Dünya, ABD, İngiltere, Rusya, Fransa, Çin olmak üzere  beş merkezden yönetilir ve beşi de ABD ve İngiltere’deki deşifre olmuş Şeytana tapınan Mason küresel sermayece kurulmuş, şişirilmiş güçlerdir.

Bu yüzden bu kavgadaki kutup farklılıkları sizi aldatmasın. Küresel Mason sermaye tarafından kurulmuş olan, Rusya+Çin ile ABD-AB  gibi iki kutup, sağ el ile sol elin aynı bedene bağlı olmaları ve hizmet etmelerine benzer bu olay.
Sorun, R.T.Erdoğan’ın Yemen ve İran çıkışı yerinde midir değil midir? Sorusunun cevabıdır.

Yemen işgalinin ne kadar ileri gideceğini, karşı kutubun tepkileri ile diğer devletlerin tepkileri belirleyecektir.
Bir yerlerden sert çıkış olursa, işgal her an durabilir bundan yalakalık eden kukjla hükumetler ve onların halkları zarar görebilirler.

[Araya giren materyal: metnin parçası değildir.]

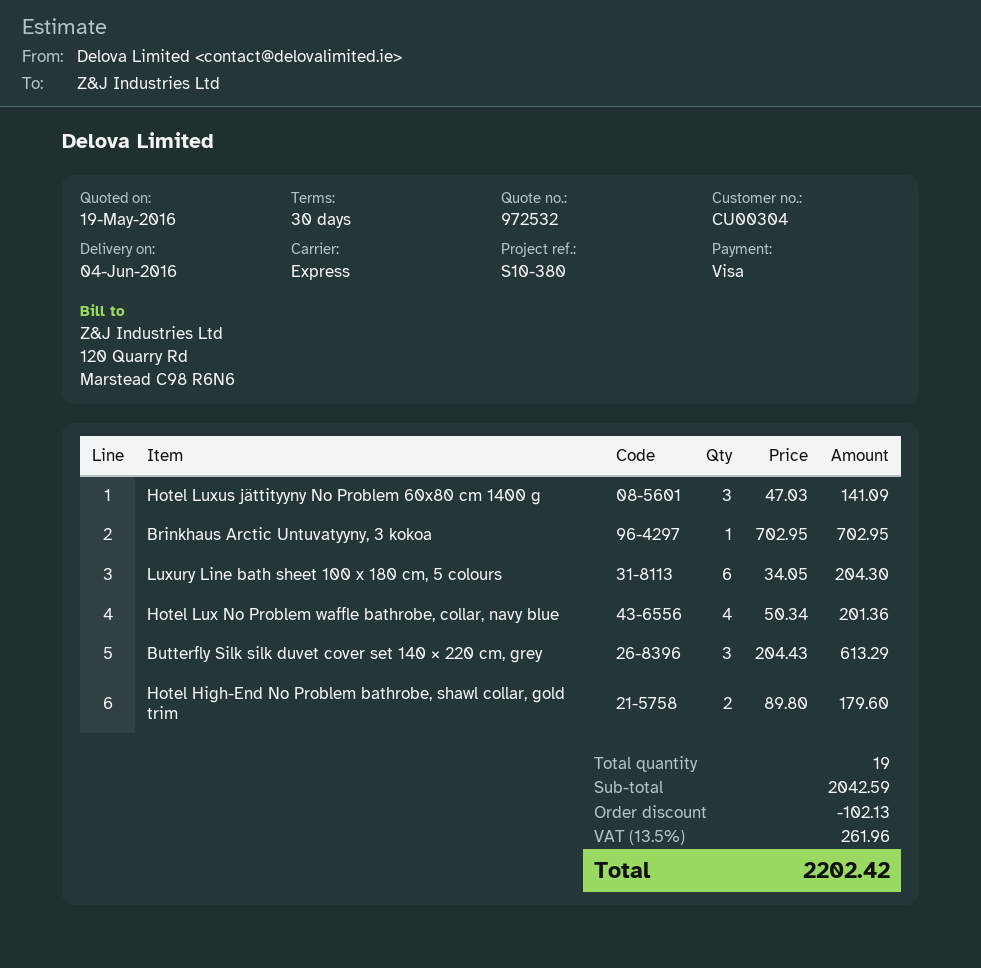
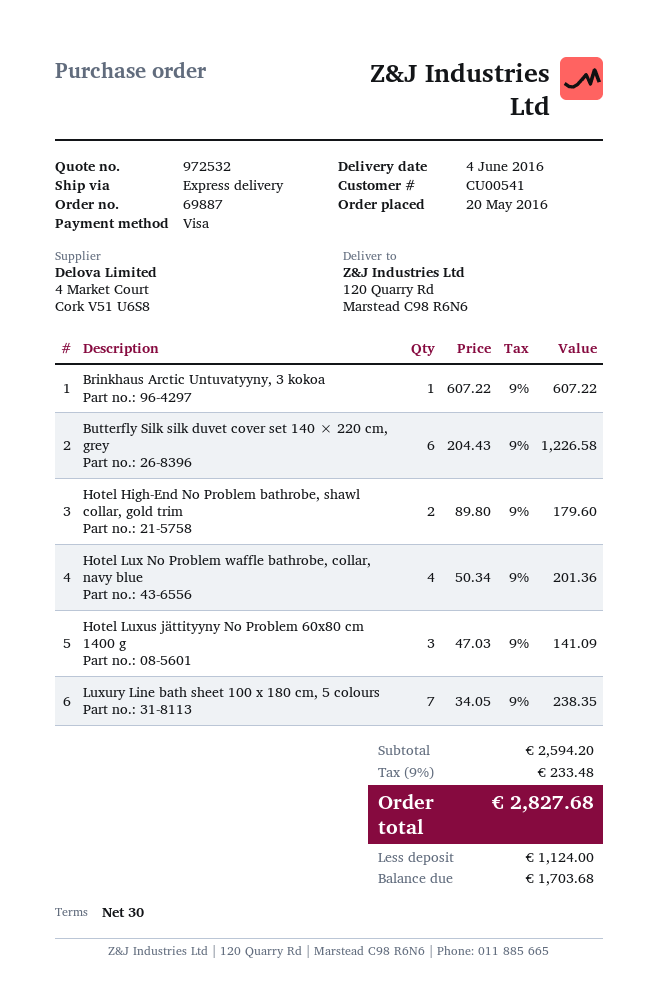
customer number: CU00304 -> CU00541
Brinkhaus Arctic Untuvatyyny, 3 kokoa: 1 x 702.95 = 702.95 -> 1 x 607.22 = 607.22
Luxury Line bath sheet 100 x 180 cm, 5 colours: 6 x 34.05 = 204.30 -> 7 x 34.05 = 238.35
Butterfly Silk silk duvet cover set 140 × 220 cm, grey: 3 x 204.43 = 613.29 -> 6 x 204.43 = 1226.58
subtotal: 2042.59 -> 2594.20
discount: 102.13 -> none
tax: 13.5% = 261.96 -> 9% = 233.48
total: 2202.42 -> 2827.68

İran konusu apayrı bir konudur. Bu gün Amerika, Avrupa halklarının din, dil, soy olarak İran ile bağları derindir. Bu yüzden İran’da Mason İslam’ın kurduğu ilk putperest şeriat rejimi, Mason sermaye açısından gurur kaynağıdır.
Türkiye henüz o aşamaya gelememiştir, gelmemelidir de. Çünkü, İran’da değiştirilmek istenen rejim değil, geçen 36 yıllık devlet tecrübesiyle, milli duyguları kabarmış İran devlet adamları ve bürokrasisidir.
Arkasından demokrasi falan geleceği yoktur. Bizim de İran’ın da toprakları bölünecek, batılı sömürgecilere askeri üs olacak yeni cici kukla devletçikler kurulacaktır.


AKP’nin durmadan, ısrarla yürüttüğü “dini, ırki ayrımcılık siyasetinin sebebi de bu bölünmeye zemin hazırlamaktır.

İtanbul ve boğazlarda, Vatikan tarzı özerk bir bölgenin, bu beş devletten seçilecek gözlemci, icracı, atanmış bür hükumet tarafından yönetileceğimiz artık kesinleşmiştir.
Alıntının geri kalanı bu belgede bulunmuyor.